沖縄に転居して今年は10 年目、県・市医師 会の皆様にはお世話になるばかりですが、会報 に随筆をとの依頼を頂き、事情はわかりません が玉井修先生のご推薦ともあり、お受けしたも のの何を書いたらよいものか迷いました。緑陰 には相応しくないとは存じますがお許し下さい。

昨今国会議員の世襲制是非が取り沙汰されて おりますが、医者の場合はどうでしょうか。私 事で恐縮ですが、自己紹介を兼ねて、一やまと んちゅうの家系について調べました事を駄文と 致しました。

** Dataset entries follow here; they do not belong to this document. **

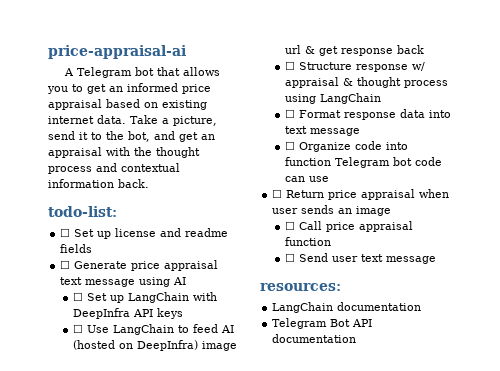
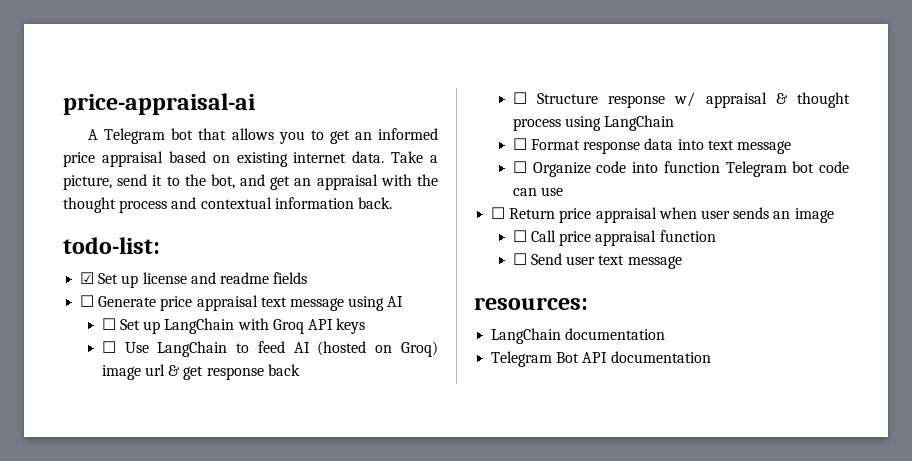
- ☐ Set up license and readme fields
+ ☑ Set up license and readme fields
- ☐ Set up LangChain with DeepInfra API keys
+ ☐ Set up LangChain with Groq API keys
- ☐ Use LangChain to feed AI (hosted on DeepInfra) image url & get response back
+ ☐ Use LangChain to feed AI (hosted on Groq) image url & get response back

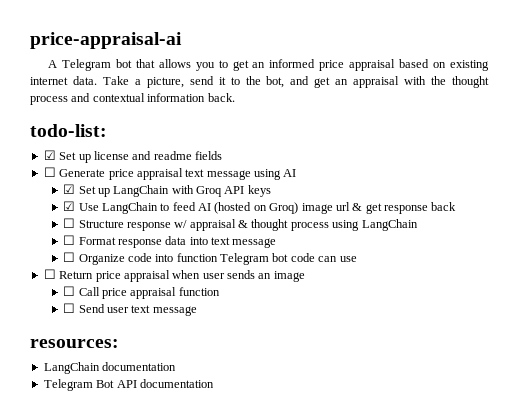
- ☐ Set up LangChain with Groq API keys
+ ☑ Set up LangChain with Groq API keys
- ☐ Use LangChain to feed AI (hosted on Groq) image url & get response back
+ ☑ Use LangChain to feed AI (hosted on Groq) image url & get response back

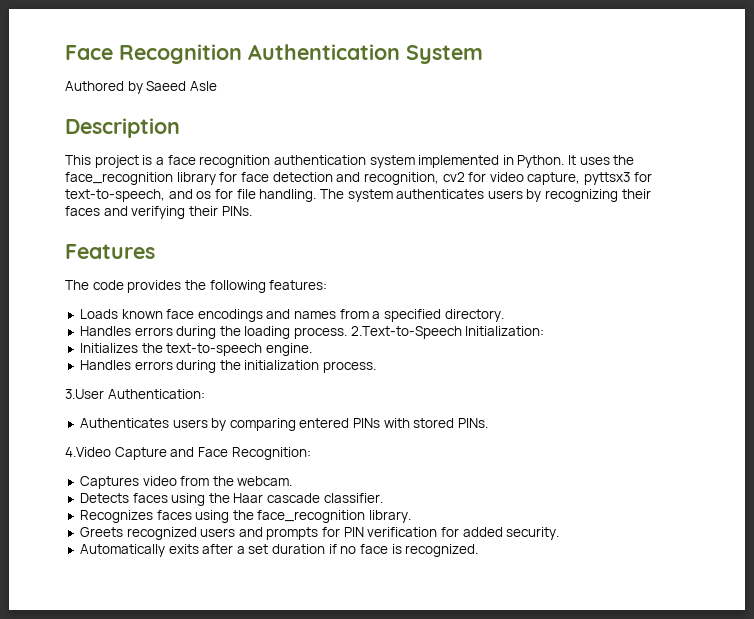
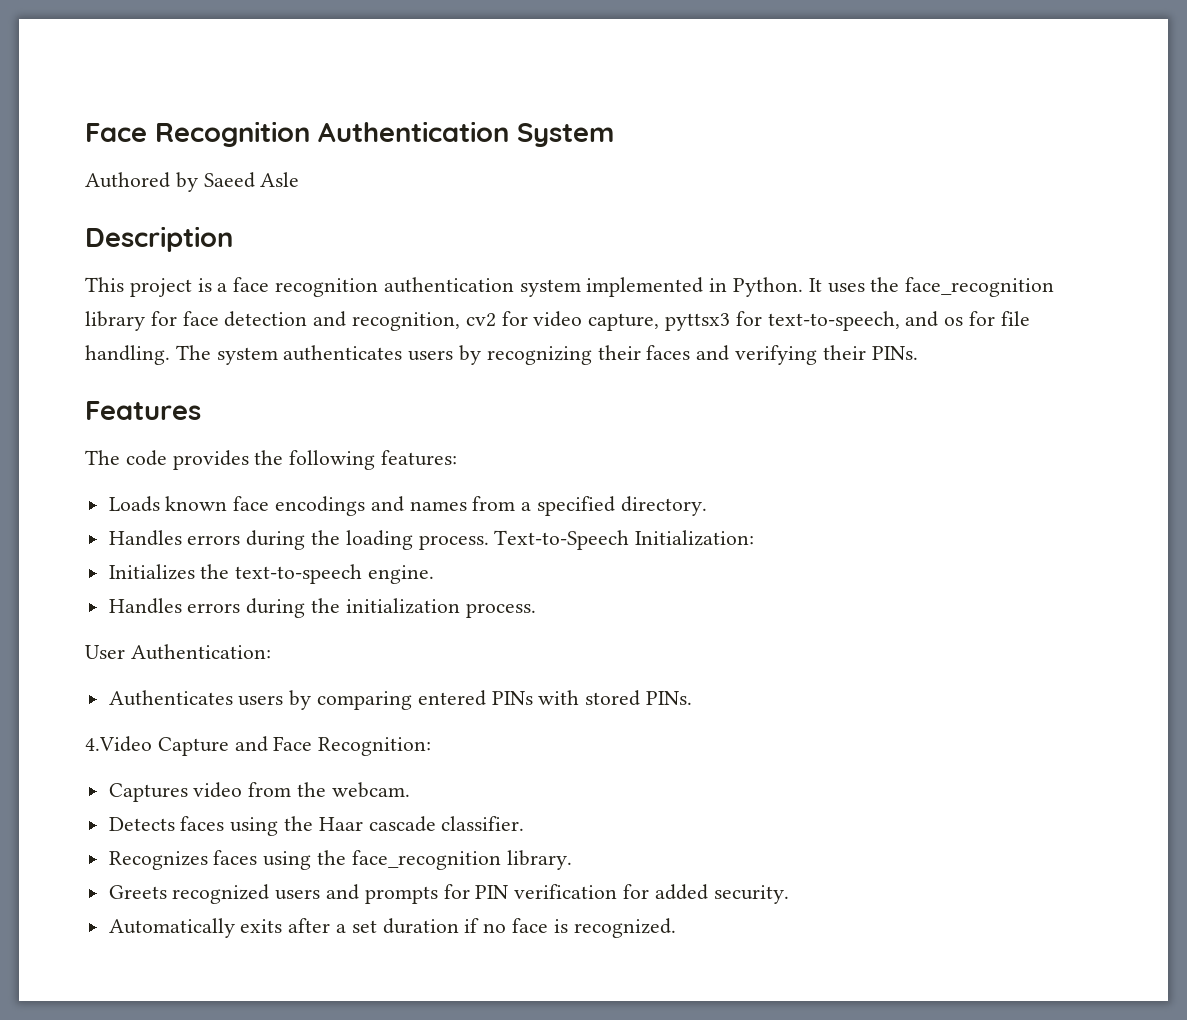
- 2.Text-to-Speech Initialization:
+ Text-to-Speech Initialization:
- 3.User Authentication:
+ User Authentication:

那覇に転居する前は静岡県三島市に住まい、 明治の頃祖父が病院を開設していた同じ場所で 外科医院を34 年開業、父は医師でしたが臨床 医ではなく九州大学で生理学を一生の仕事とし ておりましたので、開業医としては一代途絶え はしましたが、祖父も父も瀬尾家の養子として 医家を継承し全うした事になります。生前の母 からは常々瀬尾家は代々藤堂高虎(1556 〜 1630)を祖とする伊勢国津藩藤堂家の御典医 であったと聞かされておりましたが、確かな根 拠を知らずお話として聞き流しておりました。 昭和61 年父が平成5 年母が他界し昔を知る証 人は失われて、藤堂家との縁は遠退くばかりで したが、三島の家には古色蒼然とした立派な仏 壇があり、先祖の位牌と共に過去帳なるものが 祭られている事は子供の頃から知っておりまし た。しかし母の存命中はそれを手にする事など 到底許されるはずもなく、母の葬儀をすませて 5 年程後の事でしたが、三島市医師会五十年史 編纂を手伝わされた折、祖父の三島での開業歴 の事もあり祖先を知る唯一残された記録を調べ る事になりました。それには「瀬尾氏累世過去 牒」とあり、38 名の戒名と死亡年月日年齢が日にち別に分けられ筆書きされており、最も古 い戒名は元禄11 年没(1698)の女性、次は男 性で寶永3 年没(1706)ですがどちらも年齢と 俗名は書かれておらず、その後は童子・女性・ 女性と続き、6 番目が享保19 年(1734)正月 に亡くなった53 才の男性、以下年代順に童 子・女性・女性と続き、10 番目は天明3 年 (1783)77 才没の男性、次に亡くなった男性は 15 番目で文化9 年(1812)63 才没とありまし た。過去牒2 番目に亡くなった男性の年齢はわ かりませんが、仮にこの男性を含めて前記6 ・ 10 ・15 番目迄の男性諸子が藤堂家の藩医であ ったとするならば、慶應3 年(1867)没の27 番目の男性である曾祖父は五代目の医師に数え られてもよいのではないかと思われます。16 番 から26 番迄は全て女性か童子ばかりで、21 番 目の天保14 年に亡くなった女性の戒名には五 代目立元母(立元は曾祖父の俗名)と小さく添 書きしてあり、これが根拠となったものか、曾 祖父・祖父・父の戒名にはそれぞれ五世・六 世・七世の添書きが残されておりました。祖父 は嘉永3 年の生まれで、除籍原本によれば萬延 元年10 才で曾祖父の養子となっており、静岡 県の医史と医家伝(土屋重朗著昭48 年刊)に よれば明治12 年東大医科別課卒、明治10 年三 島に設立された養和病院に16 年赴任し、病院 長・警察医を兼ねたとあります。母の思い出話 によれば東海道・箱根山を駕籠でやって来たら しく、後に病院と土地を買いとり大正7 年69 才で亡くなる迄医業を続けたそうです。現在祖 父母一族と両親の墓は三島の菩提寺に祭られて おりますが、曾祖父母一族の戒名には伊勢国津 専琳寺と添書きがあり、この寺の存在を確認出 来ましたので、住職に事情を話し祖先供養の法 事をお願いしました。曾祖父が亡くなった慶應 3 年は徳川慶喜の大政奉還、続いて明治維新、 大正、昭和に入ってからは第二次大戦の戦火な ど一世紀半程の年月を経ており、何かを期待す るのが無理な事は承知の上で、平成18 年9 月 関西空港から電車を何回も乗り継いで三重県庁 の所在地津駅に到着、子供ら三名と合流して先 ずは伊勢神宮に参拝(外宮のみ)、翌日車で専 琳寺に向かいました。津市は藤堂家の城下町で すがお城はなく、城跡だけの大変に静かな街並 みでした。寺には浄土真宗西本願寺派万松山専 琳寺の門柱があり、古びた本堂と小さな鐘楼、 桜の老木と寺の由緒を唯一偲ばせるような銀杏 の大樹が繁っておりました。しかしお墓は見当 たらず、本堂内の仏壇装飾等も極めて簡素。読 経のあと住職とのお話にも最後迄瀬尾家に関す る情報は聞かれぬまま法事を終えましたが、寺 に居る間は何か温かな懐かしい雰囲気に包まれ ているようで、いつ迄も去り難い思いで過ごし ました。一度は尋ねてみたいと長年の願望がそ うさせたのかもしれませんが、伊勢の国に古寺 だけでも残して下さった遠い祖先の存在を、何 か強く意識した事も初めての経験でした。